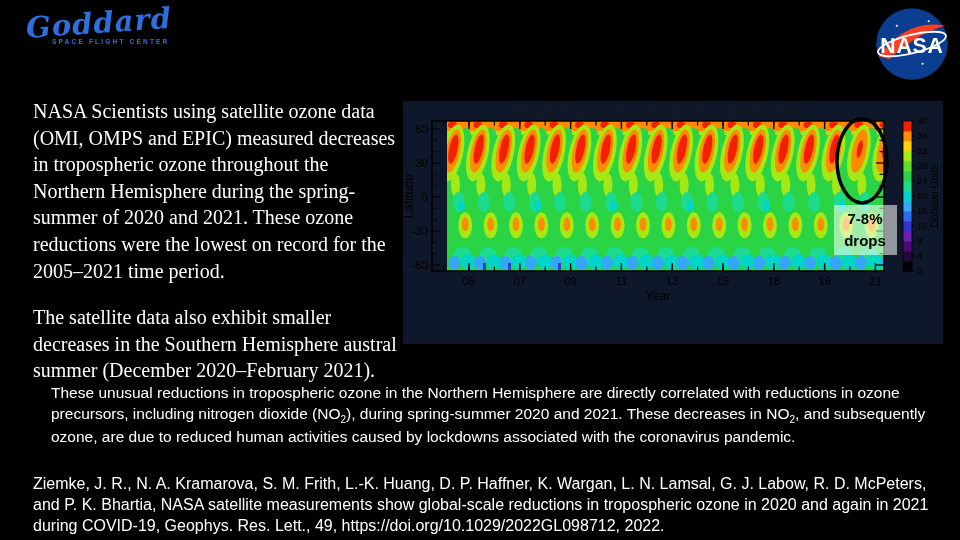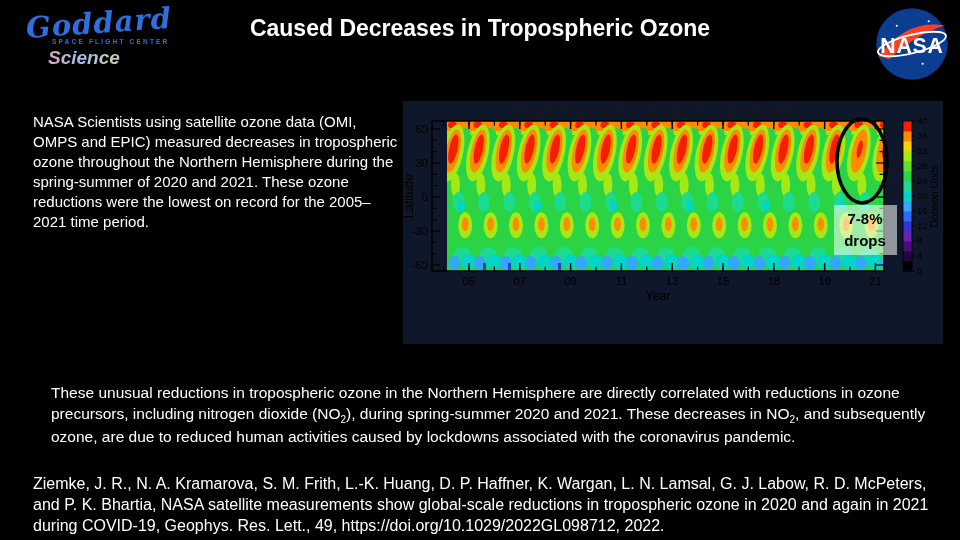"Caused Decreases in Tropospheric Ozone" div { html: <div>Caused Decreases in Tropospheric Ozone</div> -> none }
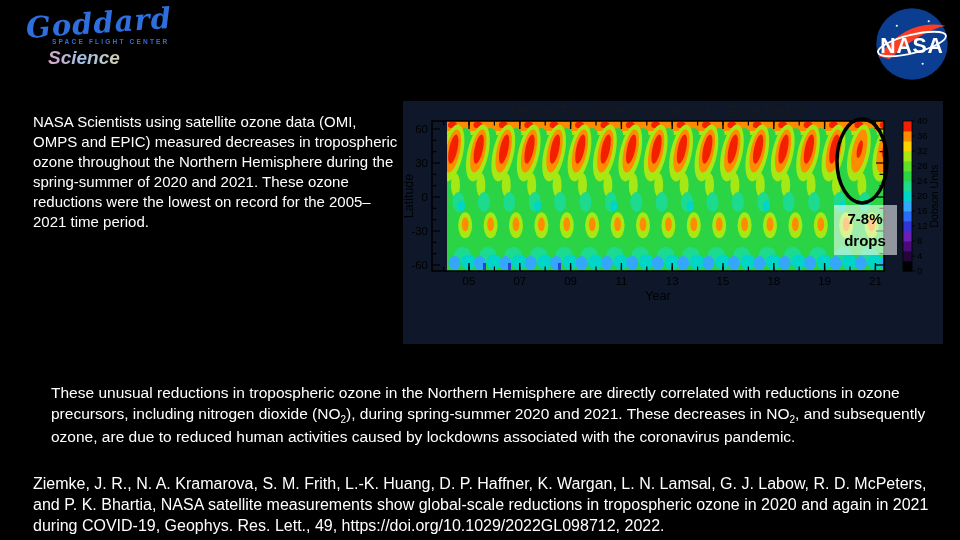"Science" div.goddard-science { html: <div>Science</div> -> none }
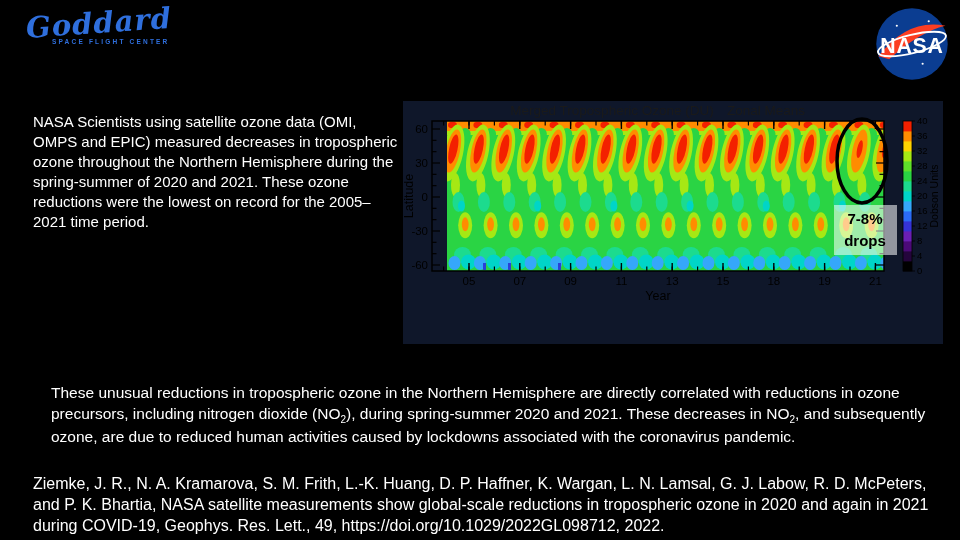"NASA Scientists using satellite ozone" .left-col { font-family: none -> Liberation Serif, serif; font-size: 15px -> 20px; top: 112px -> 98px }
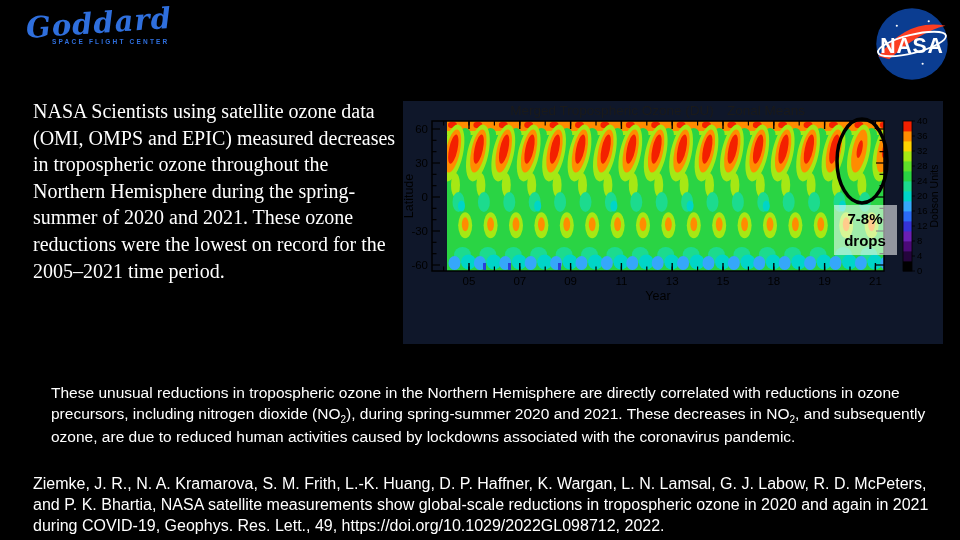"The satellite data also exhibit" p { html: none -> <p>The satellite data also exhibit smaller decreases in the Southern Hemisphere austral summer (December 2020–February 2021).</p> }
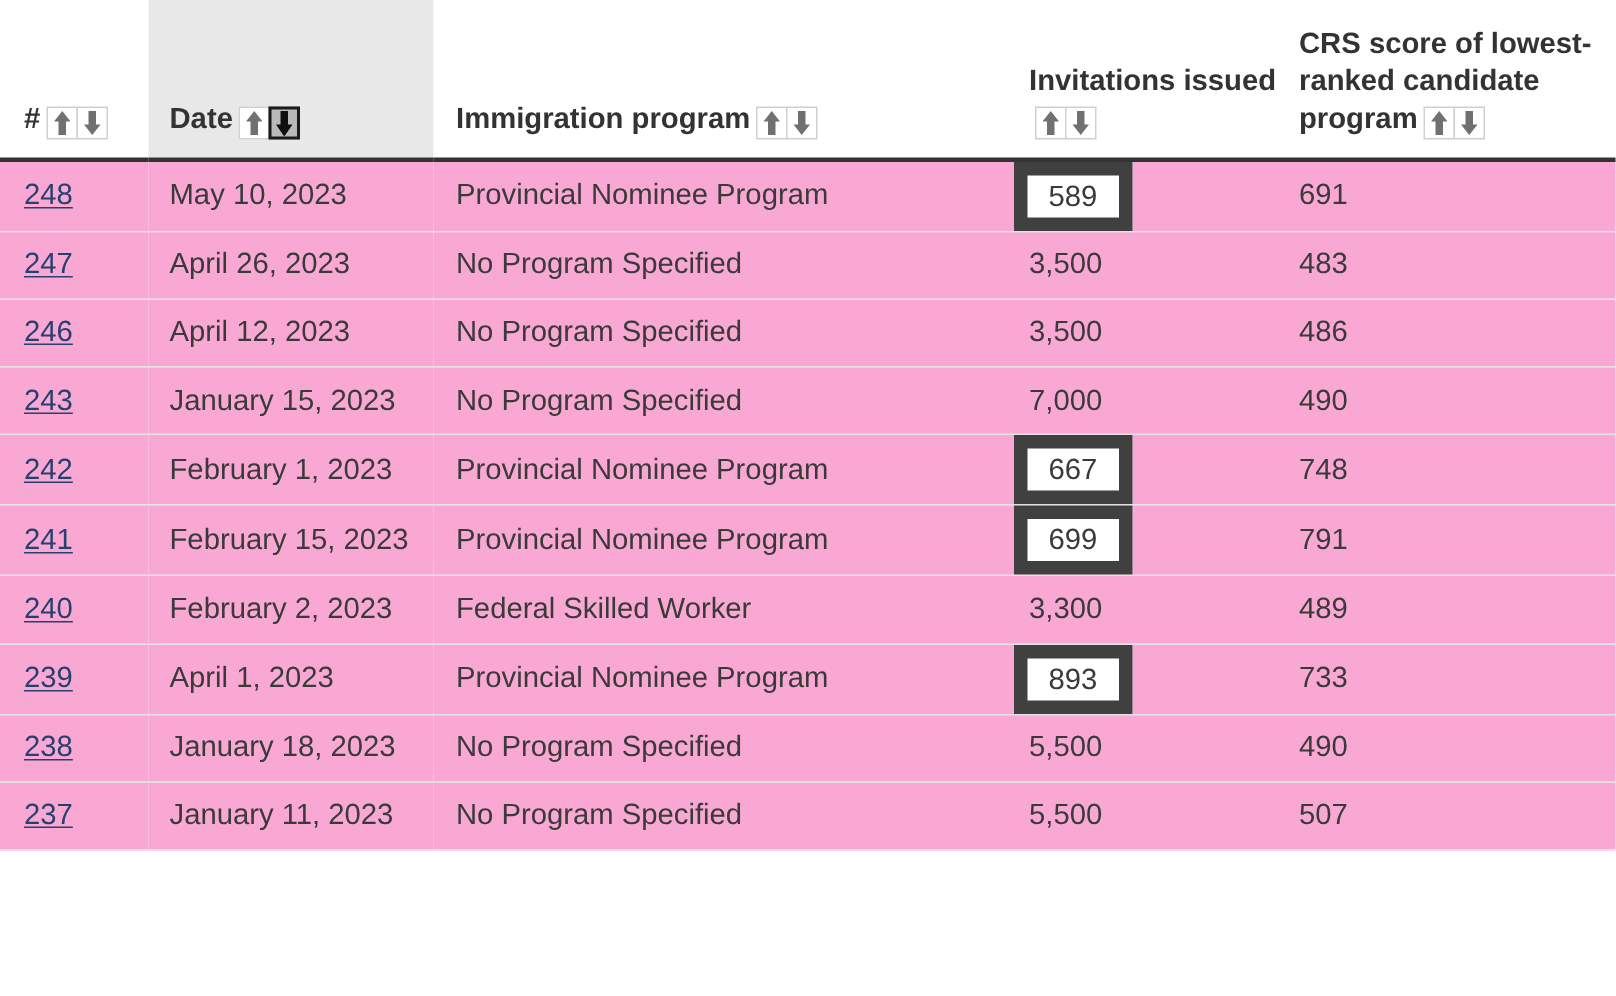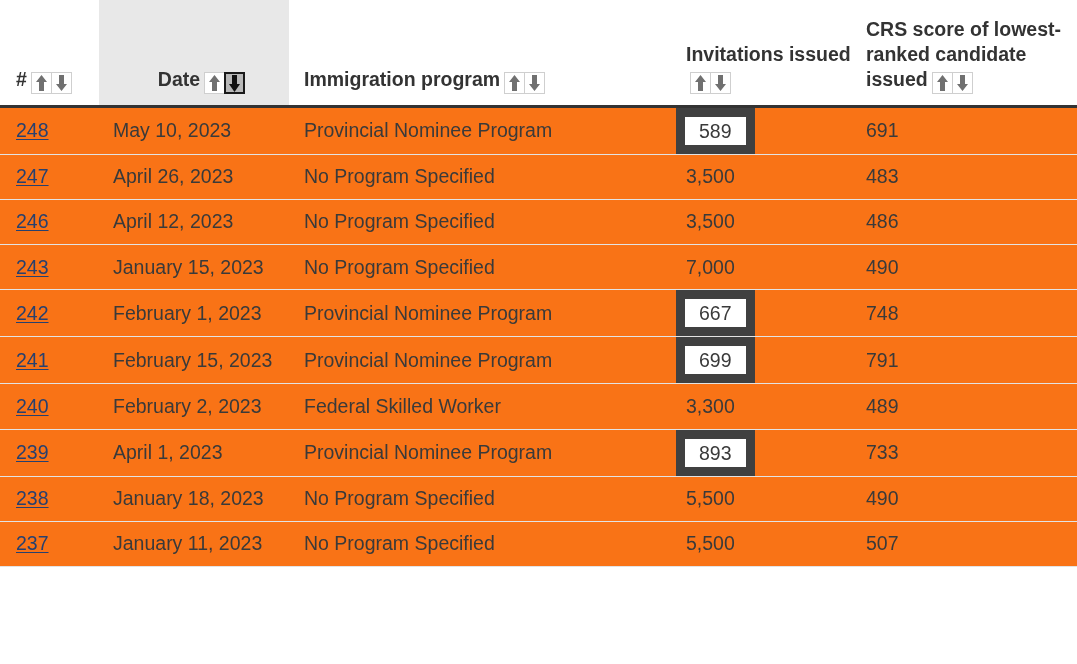"CRS score of lowest-ranked candidate" span.th-label { text: issued -> program }
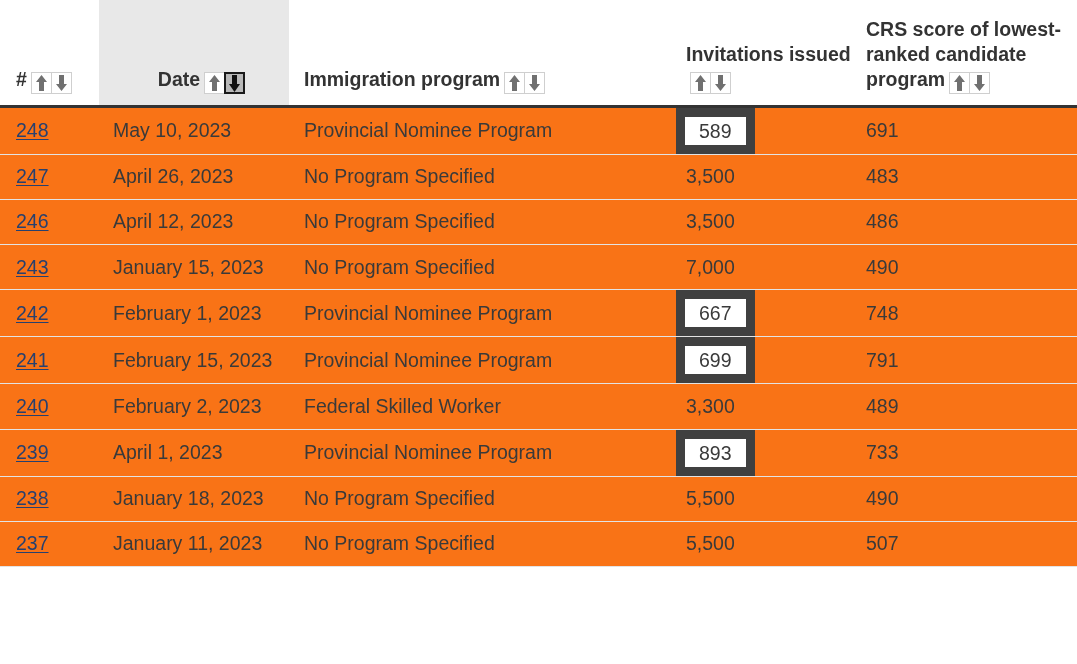"Date" thead th.th-date { text-align: center -> none }
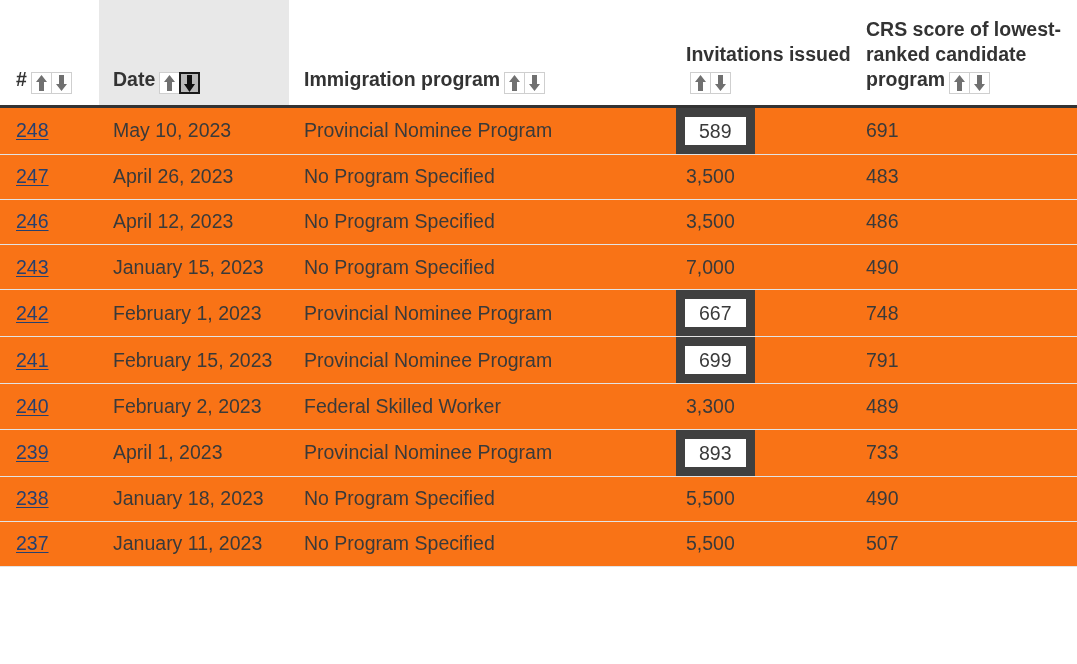"248" tbody td { background: #f97316 -> #f9a8d4 }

·····

▸ AIM OF THE EXERCISE
Please set down the lines above word for word and leave out the pictures.

▸ WRITTEN SOLUTION
"Caused Decreases in Tropospheric Ozone" div { html: <div>Caused Decreases in Tropospheric Ozone</div> -> none }
"Science" div.goddard-science { html: <div>Science</div> -> none }
"NASA Scientists using satellite ozone" .left-col { font-family: none -> Liberation Serif, serif; font-size: 15px -> 20px; top: 112px -> 98px }
"The satellite data also exhibit" p { html: none -> <p>The satellite data also exhibit smaller decreases in the Southern Hemisphere austral summer (December 2020–February 2021).</p> }
"CRS score of lowest-ranked candidate" span.th-label { text: issued -> program }
"Date" thead th.th-date { text-align: center -> none }
"248" tbody td { background: #f97316 -> #f9a8d4 }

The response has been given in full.